The phrase first appeared in James Weldon Johnson's novel, The Autobiography of an Ex-Colored Man, in which he attributed it to a Black preacher named John Brown. Describing this powerful preacher, he wrote, "He struck the attitude of a pugilist and thundered out: 'Young man, your arm's too short to box with God!
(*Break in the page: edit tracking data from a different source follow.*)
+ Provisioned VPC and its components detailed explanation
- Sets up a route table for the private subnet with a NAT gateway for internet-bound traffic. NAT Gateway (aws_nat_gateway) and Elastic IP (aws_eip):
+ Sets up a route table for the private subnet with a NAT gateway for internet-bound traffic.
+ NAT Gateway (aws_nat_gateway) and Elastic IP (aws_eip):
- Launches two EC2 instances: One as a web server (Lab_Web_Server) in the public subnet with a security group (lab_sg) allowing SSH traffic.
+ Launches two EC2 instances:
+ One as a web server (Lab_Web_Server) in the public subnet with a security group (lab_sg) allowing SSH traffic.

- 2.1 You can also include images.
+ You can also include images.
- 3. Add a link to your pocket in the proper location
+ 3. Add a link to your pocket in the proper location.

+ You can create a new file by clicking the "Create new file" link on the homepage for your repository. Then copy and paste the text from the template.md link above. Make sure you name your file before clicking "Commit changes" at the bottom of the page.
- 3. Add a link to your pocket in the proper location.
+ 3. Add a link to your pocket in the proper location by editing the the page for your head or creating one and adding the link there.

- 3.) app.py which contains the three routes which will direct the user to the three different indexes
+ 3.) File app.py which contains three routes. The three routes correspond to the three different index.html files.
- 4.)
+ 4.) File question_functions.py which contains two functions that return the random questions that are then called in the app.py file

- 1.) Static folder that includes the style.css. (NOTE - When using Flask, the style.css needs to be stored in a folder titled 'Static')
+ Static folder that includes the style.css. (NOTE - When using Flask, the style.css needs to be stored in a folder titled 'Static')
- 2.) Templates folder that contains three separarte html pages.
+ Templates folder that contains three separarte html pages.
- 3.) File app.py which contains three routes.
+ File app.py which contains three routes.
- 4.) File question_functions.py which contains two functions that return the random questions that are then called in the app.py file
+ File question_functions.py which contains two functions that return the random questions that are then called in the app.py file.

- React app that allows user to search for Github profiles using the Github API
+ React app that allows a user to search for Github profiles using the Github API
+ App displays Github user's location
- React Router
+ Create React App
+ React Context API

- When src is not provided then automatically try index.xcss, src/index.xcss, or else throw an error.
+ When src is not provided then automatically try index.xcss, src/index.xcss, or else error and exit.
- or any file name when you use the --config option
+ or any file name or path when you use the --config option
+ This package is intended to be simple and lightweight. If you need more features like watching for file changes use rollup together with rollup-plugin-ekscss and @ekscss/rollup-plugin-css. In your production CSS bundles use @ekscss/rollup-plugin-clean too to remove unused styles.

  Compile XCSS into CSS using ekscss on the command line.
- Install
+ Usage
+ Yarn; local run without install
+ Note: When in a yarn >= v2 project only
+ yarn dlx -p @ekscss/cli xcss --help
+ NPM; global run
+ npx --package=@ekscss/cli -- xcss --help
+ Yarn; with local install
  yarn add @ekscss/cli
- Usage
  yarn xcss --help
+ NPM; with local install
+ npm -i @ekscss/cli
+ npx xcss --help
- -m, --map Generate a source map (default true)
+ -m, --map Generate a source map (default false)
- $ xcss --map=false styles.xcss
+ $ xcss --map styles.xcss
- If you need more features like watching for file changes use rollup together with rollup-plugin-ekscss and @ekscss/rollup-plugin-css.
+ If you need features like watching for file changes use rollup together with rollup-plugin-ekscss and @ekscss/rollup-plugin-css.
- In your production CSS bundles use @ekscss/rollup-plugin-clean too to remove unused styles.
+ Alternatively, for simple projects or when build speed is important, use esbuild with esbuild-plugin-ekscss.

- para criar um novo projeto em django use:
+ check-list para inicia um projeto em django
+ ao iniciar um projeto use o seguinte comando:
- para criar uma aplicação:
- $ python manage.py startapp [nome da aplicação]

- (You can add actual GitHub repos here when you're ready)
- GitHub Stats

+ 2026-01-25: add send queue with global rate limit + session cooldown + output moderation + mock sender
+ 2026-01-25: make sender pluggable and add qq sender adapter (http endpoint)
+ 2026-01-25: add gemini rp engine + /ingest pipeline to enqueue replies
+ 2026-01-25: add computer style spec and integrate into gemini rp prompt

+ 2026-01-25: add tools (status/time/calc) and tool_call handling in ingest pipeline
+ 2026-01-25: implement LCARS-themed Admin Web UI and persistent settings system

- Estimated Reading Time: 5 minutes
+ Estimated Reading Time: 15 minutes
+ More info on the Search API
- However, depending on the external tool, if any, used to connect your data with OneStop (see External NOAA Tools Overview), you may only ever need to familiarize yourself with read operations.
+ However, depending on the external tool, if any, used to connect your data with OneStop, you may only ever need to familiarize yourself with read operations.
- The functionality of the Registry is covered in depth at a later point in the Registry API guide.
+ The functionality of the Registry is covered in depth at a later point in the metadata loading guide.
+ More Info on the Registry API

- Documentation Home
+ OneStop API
Later James Weldon Johnson used it in his poem "The Prodigal Son", which was published in his 1927 book of poems God's Trombones: Seven Negro Sermons in Verse. The passage—which likewise refers to an arm (singular) rather than arms (plural)—reads:

Young man—

Young man—

Your arm's too short to box with God.

But Jesus spake in a parable, and he said:

A certain man had two sons.

Jesus didn't give this man a name,

But his name is God Almighty.

And Jesus didn't call these sons by name,

But ev'ry young man,

Ev'rywhere,

Is one of these two sons.

The title phrase has been used in other contexts. "Your lungs is too small to hotbox with God" is a line used by rapper Xzibit in Eminem's "Bitch Please 2". Xzibit later used a variation of the line ("Your little lungs is too weak to hotbox with God") on "Down for the Count" by Reflection Eternal. The phrase also appears in the Black Star song "Thieves in the Night", in the line "Your firearms are too short to box with God". GZA of the Wu-Tang Clan also used a variation ("Rhymes too short to box with God") on his track "Paper Plates" from Pro Tools. Killah Priest, an associate of Wu-Tang Clan, opened his debut album Heavy Mental with the phrase. It is in "It's All Real" by Pitch Black and "Mortal Combat" by Big Daddy Kane. Nas used the line in his song "You're Da Man" from his 2001 album Stillmatic, as well as Kid Rock's song "Trucker Anthem". The line also appears in "Drunk Daddy" by the Cherry Poppin' Daddies, and in "F.I.F.A." by Pusha T. This line is also used in Dumbfoundead's song, "Korean Jesus" with the lyrics "Buddha blessed, with Muhammad, trying to hotbox with Gods." Ralph Ellison uses the phrase in Invisible Man: "Your arms are too short to box with me, son." Professional wrestler CM Punk quoted the title word-for-word in a promotional clip on Monday Night Raw on January 7, 2013. He later referenced this segment again on Monday Night Raw on March 25, 2024. In the 1990 album "Let the Rhythm Hit ’Em" by Eric B and Rakim, the line "Your arms too short to box with God so quit it" appears in the song "Untouchable".

==Awards and nominations==
Delores Hall won the 1977 Tony Award for Best Featured Actress in a Musical. Carroll earned Tony nominations for Best Book of a Musical and Best Direction of a Musical, with Talley Beatty nominated for Best Choreography.